§ **Task item**
Starting at the line that holds "Liberation Mono, monospace;" and stopping at the line that holds "border-bottom: 1px solid", restate the records below word for word, with both of those lines included.

§ **Information given**

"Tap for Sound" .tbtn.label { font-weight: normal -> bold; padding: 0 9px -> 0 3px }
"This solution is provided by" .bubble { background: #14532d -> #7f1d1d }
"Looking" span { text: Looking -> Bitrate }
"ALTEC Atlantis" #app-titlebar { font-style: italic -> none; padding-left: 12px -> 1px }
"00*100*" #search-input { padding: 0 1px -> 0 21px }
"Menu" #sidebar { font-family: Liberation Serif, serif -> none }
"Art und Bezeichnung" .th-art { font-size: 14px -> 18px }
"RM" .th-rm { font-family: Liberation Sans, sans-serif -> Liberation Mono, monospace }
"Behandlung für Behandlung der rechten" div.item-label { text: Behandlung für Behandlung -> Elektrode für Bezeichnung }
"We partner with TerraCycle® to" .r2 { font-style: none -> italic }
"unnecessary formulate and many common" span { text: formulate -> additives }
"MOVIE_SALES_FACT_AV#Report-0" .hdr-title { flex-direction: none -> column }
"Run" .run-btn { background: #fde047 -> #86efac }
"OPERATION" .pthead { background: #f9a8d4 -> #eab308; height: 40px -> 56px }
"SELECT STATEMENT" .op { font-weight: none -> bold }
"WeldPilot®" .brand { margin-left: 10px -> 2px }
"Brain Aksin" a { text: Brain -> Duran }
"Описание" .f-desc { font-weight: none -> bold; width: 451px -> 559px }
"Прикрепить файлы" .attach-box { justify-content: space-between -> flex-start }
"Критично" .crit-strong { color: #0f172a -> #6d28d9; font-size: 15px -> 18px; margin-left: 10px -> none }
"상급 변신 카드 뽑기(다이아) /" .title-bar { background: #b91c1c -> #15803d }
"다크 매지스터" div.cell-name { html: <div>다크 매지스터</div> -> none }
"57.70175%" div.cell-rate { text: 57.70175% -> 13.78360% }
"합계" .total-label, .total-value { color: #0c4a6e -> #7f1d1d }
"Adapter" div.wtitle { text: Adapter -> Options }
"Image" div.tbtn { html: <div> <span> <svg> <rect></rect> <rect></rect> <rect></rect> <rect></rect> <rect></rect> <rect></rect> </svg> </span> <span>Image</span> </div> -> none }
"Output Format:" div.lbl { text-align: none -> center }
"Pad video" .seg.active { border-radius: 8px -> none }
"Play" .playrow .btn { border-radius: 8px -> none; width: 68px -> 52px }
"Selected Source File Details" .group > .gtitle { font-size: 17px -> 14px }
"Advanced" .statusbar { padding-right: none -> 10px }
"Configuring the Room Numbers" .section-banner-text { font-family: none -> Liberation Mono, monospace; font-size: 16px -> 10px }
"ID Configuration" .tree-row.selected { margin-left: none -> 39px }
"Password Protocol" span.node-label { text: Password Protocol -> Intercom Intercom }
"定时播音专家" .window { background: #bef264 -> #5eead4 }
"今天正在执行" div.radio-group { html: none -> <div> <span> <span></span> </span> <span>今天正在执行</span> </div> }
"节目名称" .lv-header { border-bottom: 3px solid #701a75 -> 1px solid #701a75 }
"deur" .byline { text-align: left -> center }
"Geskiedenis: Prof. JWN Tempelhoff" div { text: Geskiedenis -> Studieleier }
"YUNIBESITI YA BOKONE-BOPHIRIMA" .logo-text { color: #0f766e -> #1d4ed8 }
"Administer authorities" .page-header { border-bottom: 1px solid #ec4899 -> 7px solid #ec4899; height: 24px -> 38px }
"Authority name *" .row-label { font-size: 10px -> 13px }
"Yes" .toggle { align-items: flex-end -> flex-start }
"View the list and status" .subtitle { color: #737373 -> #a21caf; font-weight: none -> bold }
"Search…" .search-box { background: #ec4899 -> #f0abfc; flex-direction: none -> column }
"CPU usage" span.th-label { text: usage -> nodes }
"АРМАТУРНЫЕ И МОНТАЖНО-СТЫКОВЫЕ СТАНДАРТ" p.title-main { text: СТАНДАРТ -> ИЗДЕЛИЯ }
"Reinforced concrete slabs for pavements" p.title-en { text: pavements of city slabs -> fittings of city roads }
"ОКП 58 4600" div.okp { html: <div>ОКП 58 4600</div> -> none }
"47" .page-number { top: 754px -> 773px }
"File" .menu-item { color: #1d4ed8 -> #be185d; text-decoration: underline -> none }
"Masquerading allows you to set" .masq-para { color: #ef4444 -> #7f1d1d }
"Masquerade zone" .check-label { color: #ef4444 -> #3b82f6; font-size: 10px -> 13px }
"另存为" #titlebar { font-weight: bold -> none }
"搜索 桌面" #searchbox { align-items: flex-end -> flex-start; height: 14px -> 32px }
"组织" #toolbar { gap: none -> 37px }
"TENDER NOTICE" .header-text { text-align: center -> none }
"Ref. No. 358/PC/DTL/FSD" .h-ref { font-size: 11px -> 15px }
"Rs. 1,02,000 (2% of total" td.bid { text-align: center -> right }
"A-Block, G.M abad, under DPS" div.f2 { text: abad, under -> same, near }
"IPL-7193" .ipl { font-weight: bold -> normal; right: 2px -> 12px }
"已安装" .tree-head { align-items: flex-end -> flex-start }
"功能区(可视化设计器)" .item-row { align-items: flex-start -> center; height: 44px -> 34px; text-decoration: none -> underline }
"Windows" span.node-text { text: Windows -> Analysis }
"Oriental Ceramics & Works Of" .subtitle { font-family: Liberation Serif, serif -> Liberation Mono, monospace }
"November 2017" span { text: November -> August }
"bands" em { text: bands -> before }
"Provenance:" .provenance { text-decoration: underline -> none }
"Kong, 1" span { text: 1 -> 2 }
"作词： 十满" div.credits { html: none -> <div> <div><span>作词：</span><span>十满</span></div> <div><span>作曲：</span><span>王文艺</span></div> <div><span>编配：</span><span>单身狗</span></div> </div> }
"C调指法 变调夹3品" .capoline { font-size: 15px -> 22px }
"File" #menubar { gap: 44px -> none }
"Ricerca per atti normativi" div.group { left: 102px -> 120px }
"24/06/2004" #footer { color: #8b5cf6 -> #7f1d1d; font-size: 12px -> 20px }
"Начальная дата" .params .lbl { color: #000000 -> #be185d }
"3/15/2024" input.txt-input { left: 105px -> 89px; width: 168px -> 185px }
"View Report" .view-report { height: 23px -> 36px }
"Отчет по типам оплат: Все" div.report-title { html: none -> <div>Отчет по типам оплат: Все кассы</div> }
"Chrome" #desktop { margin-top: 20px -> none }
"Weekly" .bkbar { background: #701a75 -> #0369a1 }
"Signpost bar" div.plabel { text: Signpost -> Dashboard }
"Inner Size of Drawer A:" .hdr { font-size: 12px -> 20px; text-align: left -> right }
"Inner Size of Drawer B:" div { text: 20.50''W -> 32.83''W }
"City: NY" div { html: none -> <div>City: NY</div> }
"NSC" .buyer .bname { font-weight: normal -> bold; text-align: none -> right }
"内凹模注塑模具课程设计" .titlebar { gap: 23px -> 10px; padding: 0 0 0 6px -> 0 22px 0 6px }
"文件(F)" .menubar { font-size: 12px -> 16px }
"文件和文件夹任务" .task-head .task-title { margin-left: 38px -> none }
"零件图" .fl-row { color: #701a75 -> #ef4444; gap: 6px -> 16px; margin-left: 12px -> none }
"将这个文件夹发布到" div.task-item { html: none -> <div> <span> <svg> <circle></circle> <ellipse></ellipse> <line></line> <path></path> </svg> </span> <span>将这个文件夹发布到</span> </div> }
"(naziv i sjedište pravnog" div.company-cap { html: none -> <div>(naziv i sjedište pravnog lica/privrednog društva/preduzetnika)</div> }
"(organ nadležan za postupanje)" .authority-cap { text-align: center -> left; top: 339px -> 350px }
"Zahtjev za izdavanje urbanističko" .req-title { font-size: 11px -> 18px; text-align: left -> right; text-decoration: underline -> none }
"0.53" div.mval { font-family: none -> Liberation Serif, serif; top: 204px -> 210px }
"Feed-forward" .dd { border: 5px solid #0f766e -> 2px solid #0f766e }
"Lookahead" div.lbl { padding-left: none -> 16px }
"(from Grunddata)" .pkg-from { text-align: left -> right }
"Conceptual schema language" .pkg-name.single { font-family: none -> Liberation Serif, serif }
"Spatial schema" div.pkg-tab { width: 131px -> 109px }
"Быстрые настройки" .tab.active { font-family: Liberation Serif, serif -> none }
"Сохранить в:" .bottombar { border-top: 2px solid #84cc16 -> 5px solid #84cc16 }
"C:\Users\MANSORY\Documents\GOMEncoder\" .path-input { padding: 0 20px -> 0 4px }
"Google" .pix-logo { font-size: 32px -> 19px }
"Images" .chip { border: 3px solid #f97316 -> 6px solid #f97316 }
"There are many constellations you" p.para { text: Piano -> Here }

§ **Output of the exercise**
"Configuring the Room Numbers" .section-banner-text { font-family: none -> Liberation Mono, monospace; font-size: 16px -> 10px }
"ID Configuration" .tree-row.selected { margin-left: none -> 39px }
"Password Protocol" span.node-label { text: Password Protocol -> Intercom Intercom }
"定时播音专家" .window { background: #bef264 -> #5eead4 }
"今天正在执行" div.radio-group { html: none -> <div> <span> <span></span> </span> <span>今天正在执行</span> </div> }
"节目名称" .lv-header { border-bottom: 3px solid #701a75 -> 1px solid #701a75 }
"deur" .byline { text-align: left -> center }
"Geskiedenis: Prof. JWN Tempelhoff" div { text: Geskiedenis -> Studieleier }
"YUNIBESITI YA BOKONE-BOPHIRIMA" .logo-text { color: #0f766e -> #1d4ed8 }
"Administer authorities" .page-header { border-bottom: 1px solid #ec4899 -> 7px solid #ec4899; height: 24px -> 38px }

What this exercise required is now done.